◆ Problem description: Without copying any pictures, restate exactly the lines from the start of the records through the line containing "repeating-linear-gradient(45deg, rgba(255,255,255,.4) 0".

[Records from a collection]
----

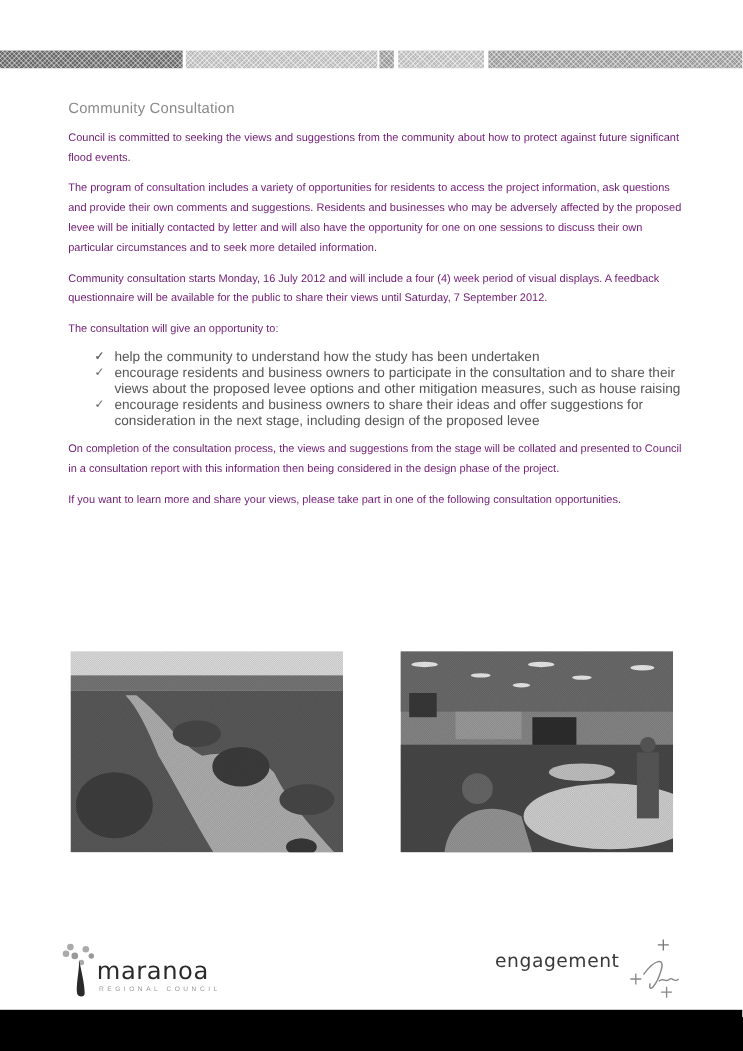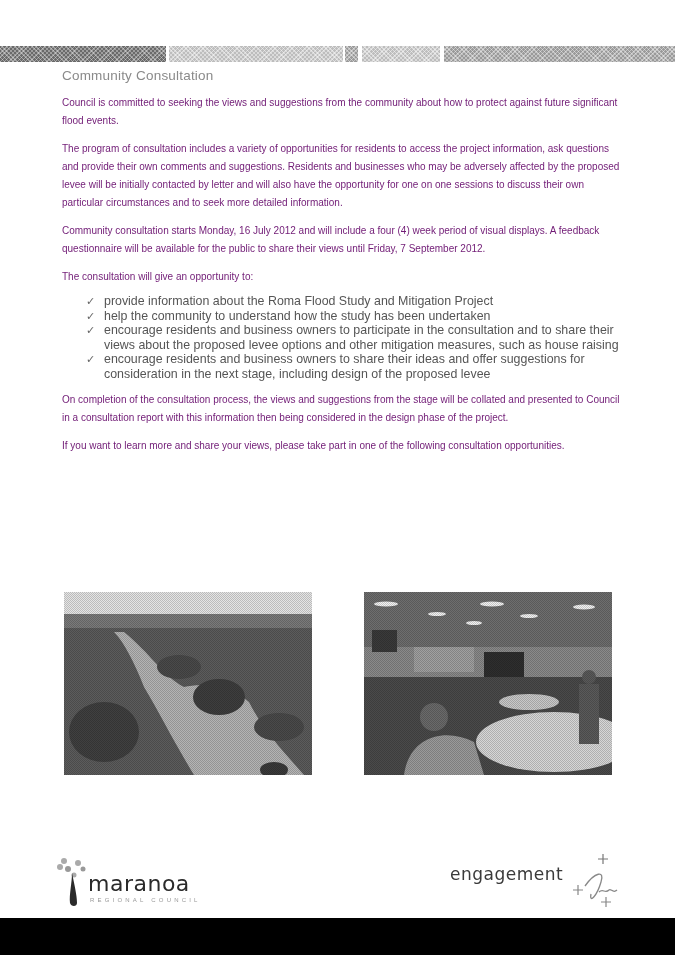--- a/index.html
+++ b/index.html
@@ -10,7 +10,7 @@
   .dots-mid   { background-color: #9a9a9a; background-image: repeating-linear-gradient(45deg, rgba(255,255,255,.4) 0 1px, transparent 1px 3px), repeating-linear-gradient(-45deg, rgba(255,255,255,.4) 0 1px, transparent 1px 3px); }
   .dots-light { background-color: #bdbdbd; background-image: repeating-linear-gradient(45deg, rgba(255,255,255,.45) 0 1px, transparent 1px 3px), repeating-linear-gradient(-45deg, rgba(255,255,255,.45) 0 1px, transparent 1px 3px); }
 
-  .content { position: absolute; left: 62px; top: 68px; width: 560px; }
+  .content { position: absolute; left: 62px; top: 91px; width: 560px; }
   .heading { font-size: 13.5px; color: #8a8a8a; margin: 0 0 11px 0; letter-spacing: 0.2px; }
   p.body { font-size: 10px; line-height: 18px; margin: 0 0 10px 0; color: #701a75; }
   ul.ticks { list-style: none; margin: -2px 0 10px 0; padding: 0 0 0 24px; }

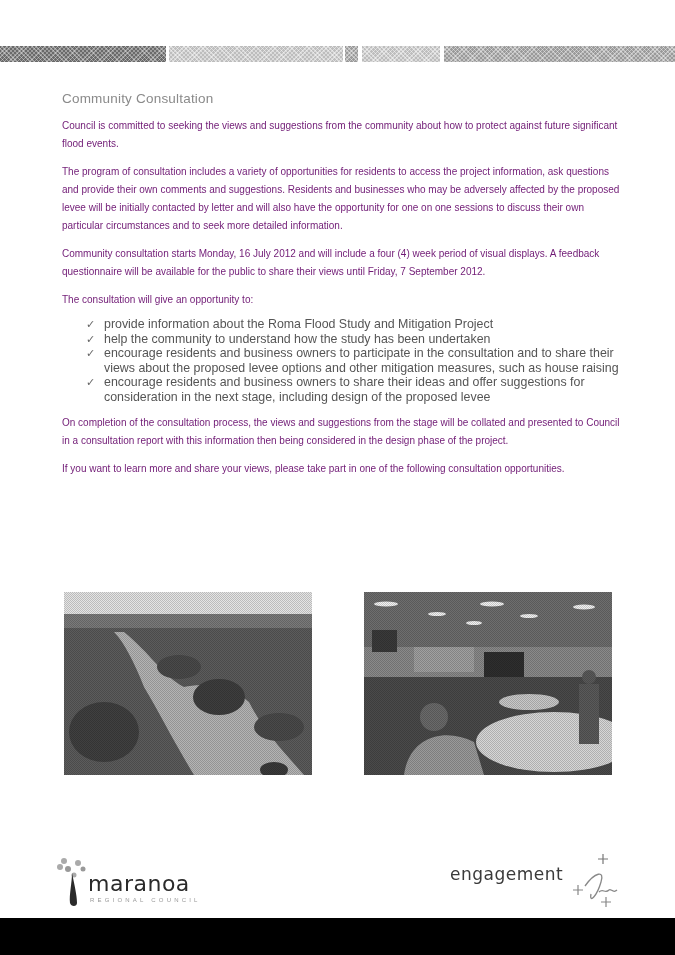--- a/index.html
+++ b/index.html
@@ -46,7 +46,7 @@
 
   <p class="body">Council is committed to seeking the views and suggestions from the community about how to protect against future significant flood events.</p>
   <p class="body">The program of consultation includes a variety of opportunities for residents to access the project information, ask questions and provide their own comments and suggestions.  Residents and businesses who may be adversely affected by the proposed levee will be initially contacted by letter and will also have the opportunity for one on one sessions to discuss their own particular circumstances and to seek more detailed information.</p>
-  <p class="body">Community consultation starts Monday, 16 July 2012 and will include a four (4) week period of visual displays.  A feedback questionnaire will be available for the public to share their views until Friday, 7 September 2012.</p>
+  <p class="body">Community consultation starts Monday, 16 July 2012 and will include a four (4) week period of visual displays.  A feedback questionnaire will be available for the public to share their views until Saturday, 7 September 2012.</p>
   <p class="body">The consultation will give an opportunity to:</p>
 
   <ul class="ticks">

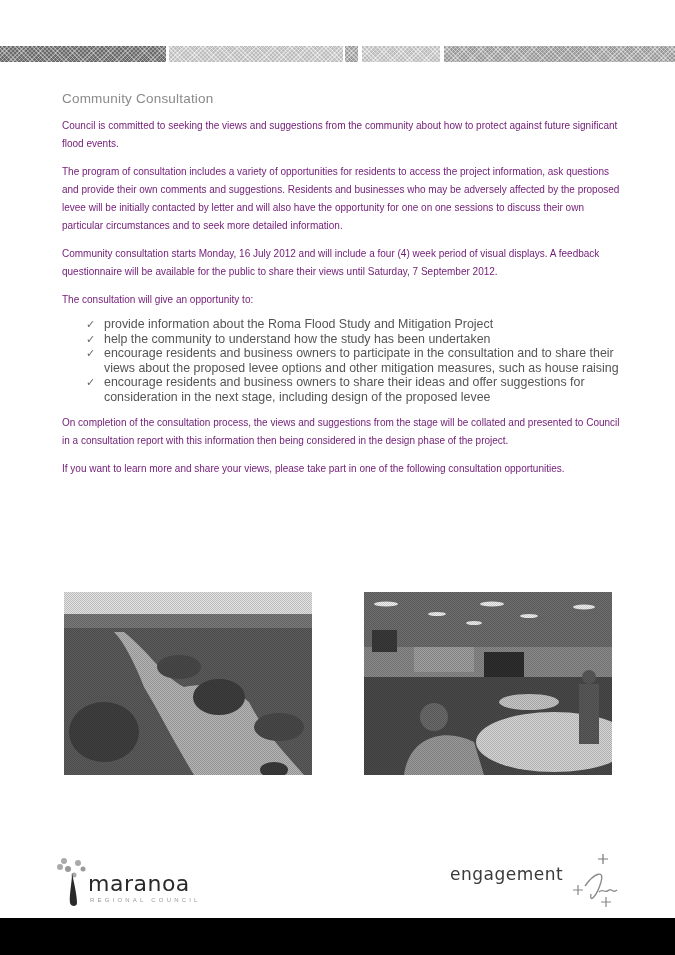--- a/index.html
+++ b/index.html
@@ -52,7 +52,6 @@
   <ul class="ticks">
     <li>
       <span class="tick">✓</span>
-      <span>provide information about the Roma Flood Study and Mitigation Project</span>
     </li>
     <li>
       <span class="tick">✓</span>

----

◆ Your response:
--- a/index.html
+++ b/index.html
@@ -10,7 +10,7 @@
   .dots-mid   { background-color: #9a9a9a; background-image: repeating-linear-gradient(45deg, rgba(255,255,255,.4) 0 1px, transparent 1px 3px), repeating-linear-gradient(-45deg, rgba(255,255,255,.4) 0 1px, transparent 1px 3px); }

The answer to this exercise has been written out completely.